Well, he didn’t have the MAP 150 part—I added that. But his diagram illustrates what MAP 150 is all about. Policy is typically developed by experts armed with statistics, data, and loads of rules and regulations about how existing programs work, and lobbied heavily by special interests. How else could you come up with a prescription drug policy for seniors that prohibits the federal government from negotiating drug prices? Or an education funding formula so complex that all of three people in the state of Minnesota really understand how it works? Or income support programs that foist multiple case workers on families, when their need, whether it’s for health care, or housing, or food or day care, stems from the same problem—they don’t have enough money.

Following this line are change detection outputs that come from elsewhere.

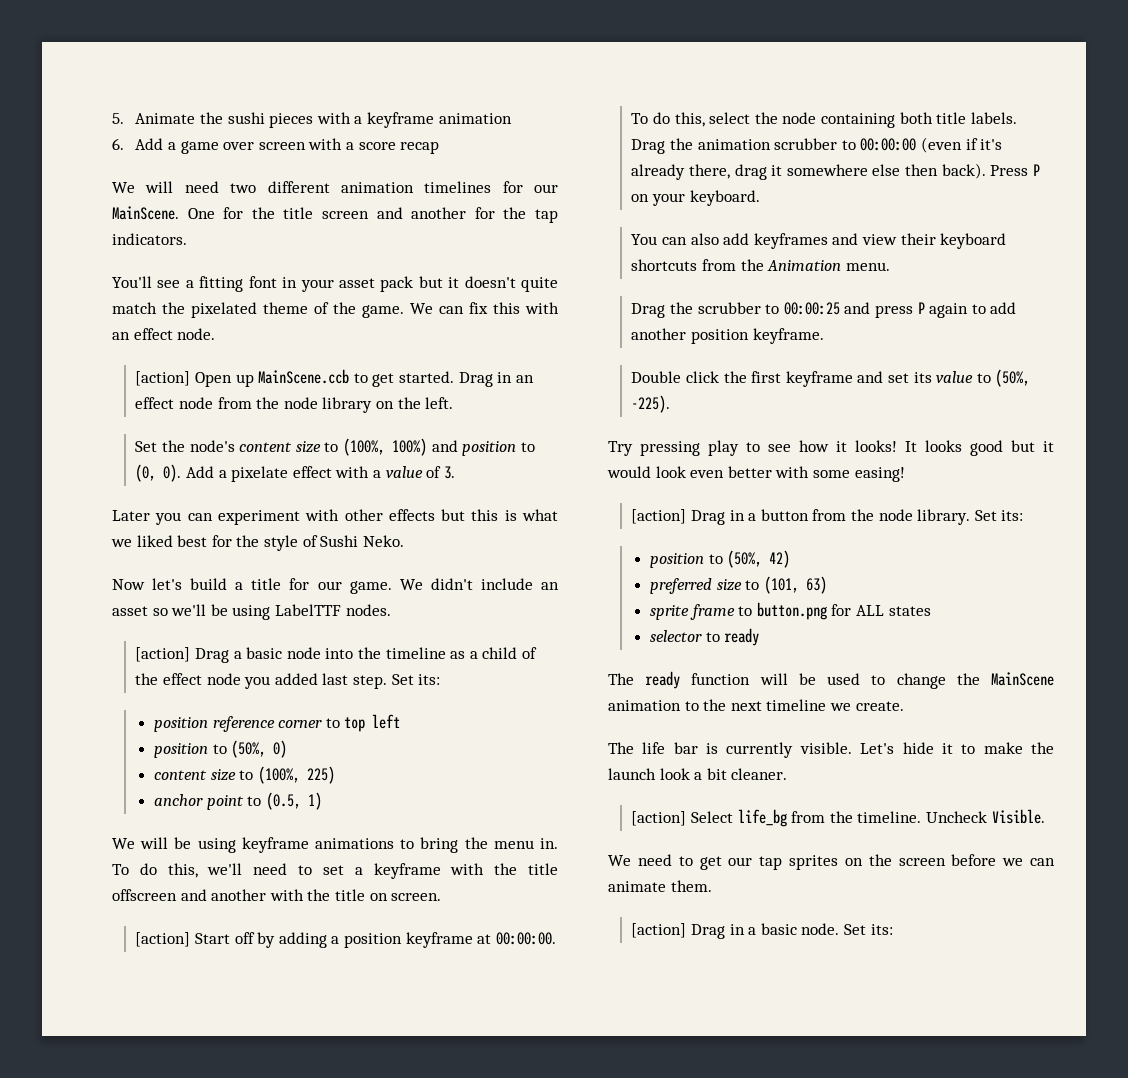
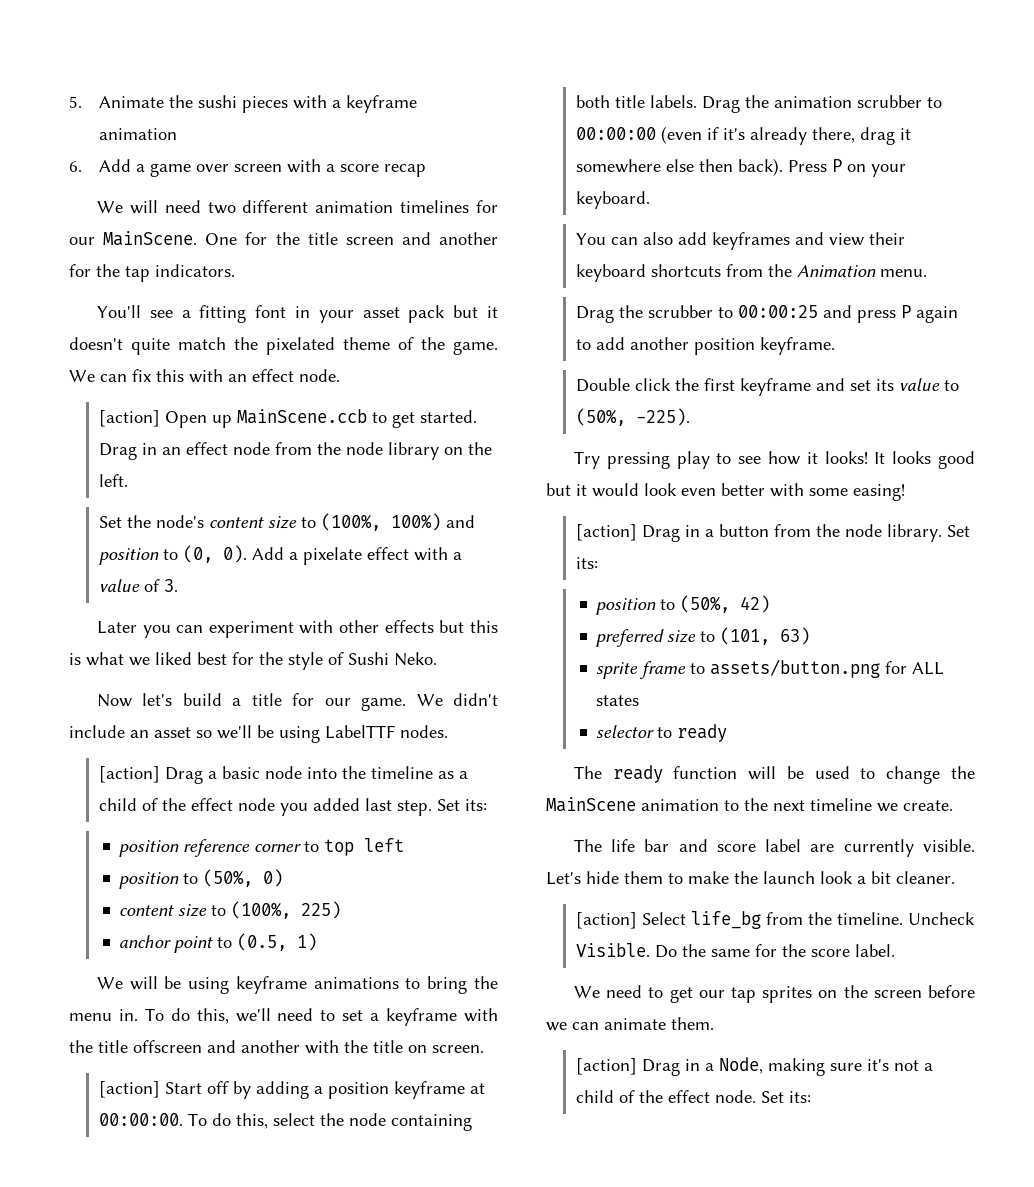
- sprite frame to button.png for ALL states
+ sprite frame to assets/button.png for ALL states
- The life bar is currently visible.
+ The life bar and score label are currently visible.
- Let's hide it to make the launch look a bit cleaner.
+ Let's hide them to make the launch look a bit cleaner.
+ Do the same for the score label.
- [action] Drag in a basic node.
+ [action] Drag in a Node, making sure it's not a child of the effect node.

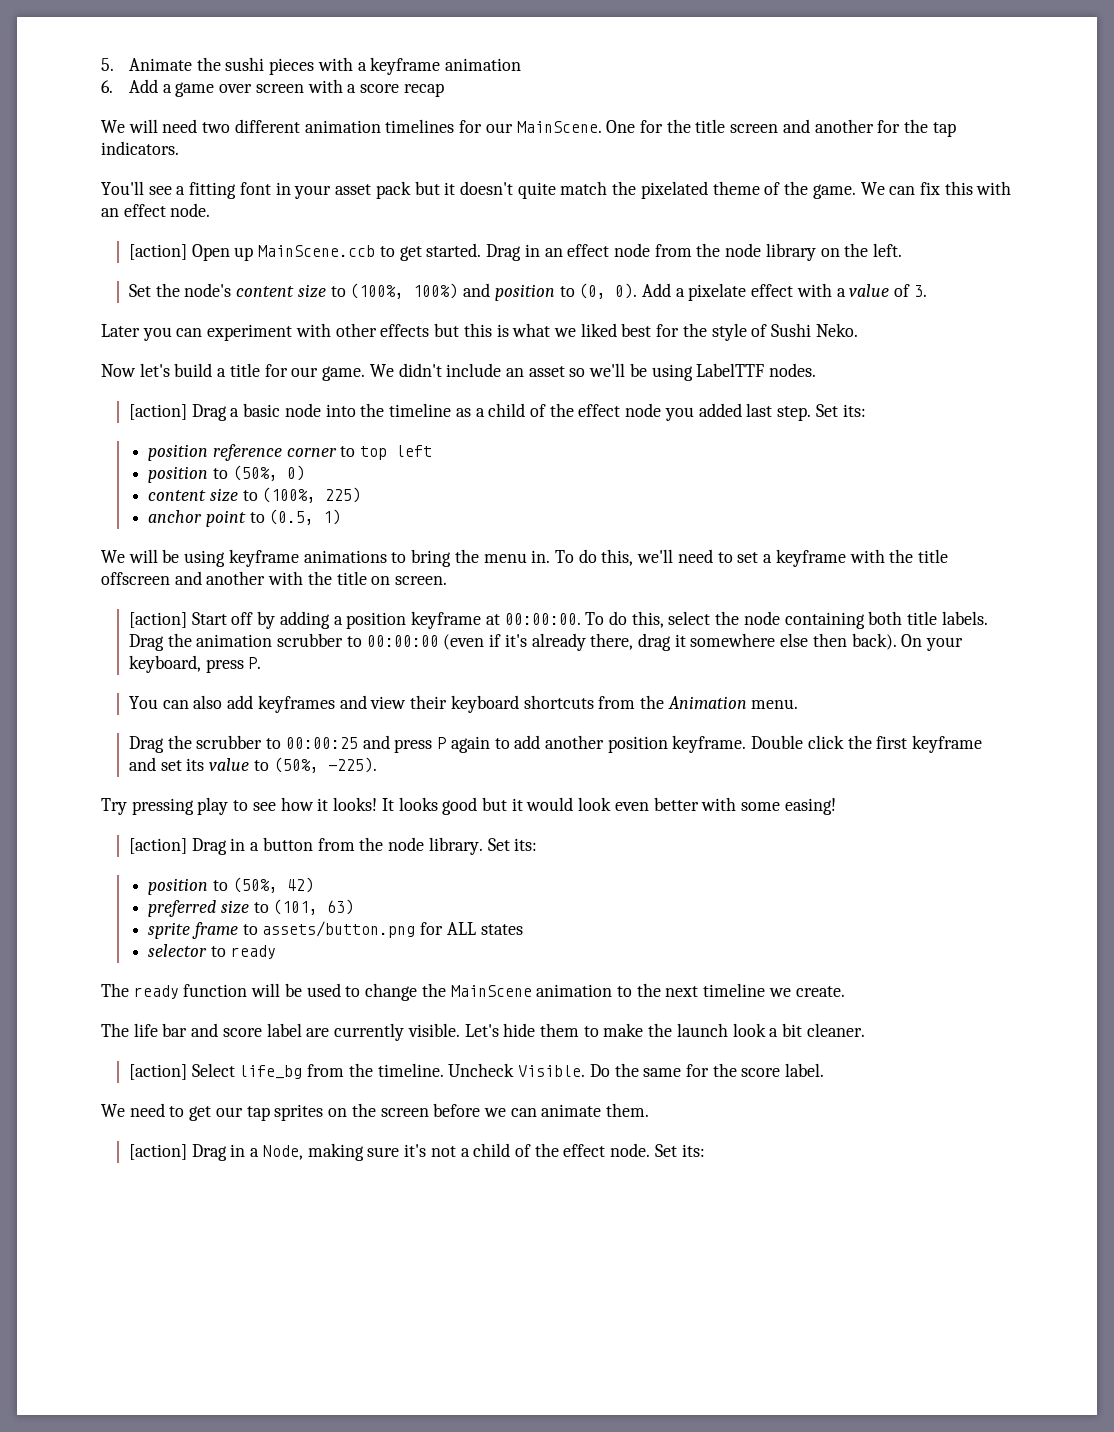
- Press P on your keyboard.
+ On your keyboard, press P.
- Drag the scrubber to 00:00:25 and press P again to add another position keyframe.
- Double click the first keyframe and set its value to (50%, -225).
+ Drag the scrubber to 00:00:25 and press P again to add another position keyframe. Double click the first keyframe and set its value to (50%, -225).

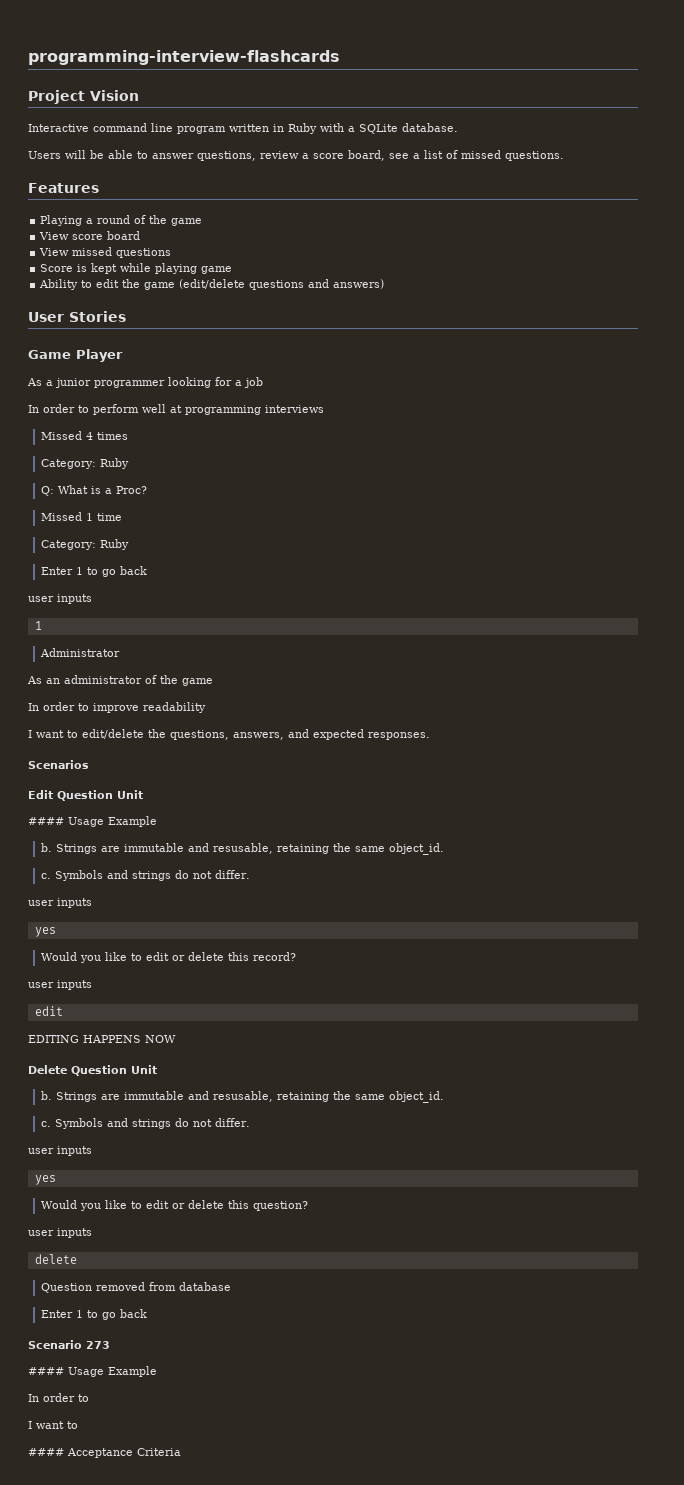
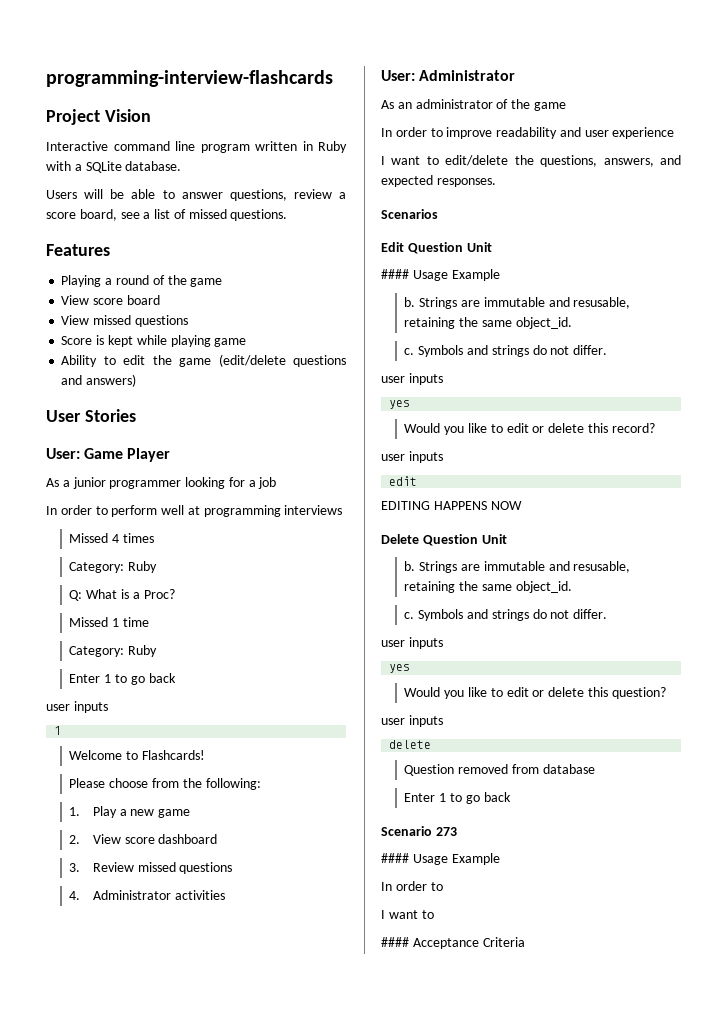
- Game Player
+ User: Game Player
- Administrator
+ Welcome to Flashcards!
+ Please choose from the following:
+ 1. Play a new game
+ 2. View score dashboard
+ 3. Review missed questions
+ 4. Administrator activities
+ User: Administrator
- In order to improve readability
+ In order to improve readability and user experience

Can you imagine an architect designing an important building without talking to the clients first about how that building is to be used? How people will function within it? What their primary needs are? That’s what we do all the time in policy-making. We start with existing programs, then tinker with them, mix in a heavy dose of special interest lobbying, and sometimes allow citizens to weigh in through carefully orchestrated processes. Rarely, if ever, do we start by building policies from the ground up based on citizen’s priorities, needs and values.

And we get what we have.

What if, instead, we started by talking to citizens to set the parameters for policies? What if we weren’t beholden to current systems—designed for a different pre-globalism, pre-hightech age? What if we built systems that acknowledge people’s self-interests and the trade-offs they must make in their daily decisions?

In the next few postings I’m going to explore how these questions might play out in various policy arenas…with growth management, or income support or long-term care, for example. I will not be espousing specific policies, but trying to think through a different approach to policy setting, and see where it leads us. As usual, I’d love your comments and thinking.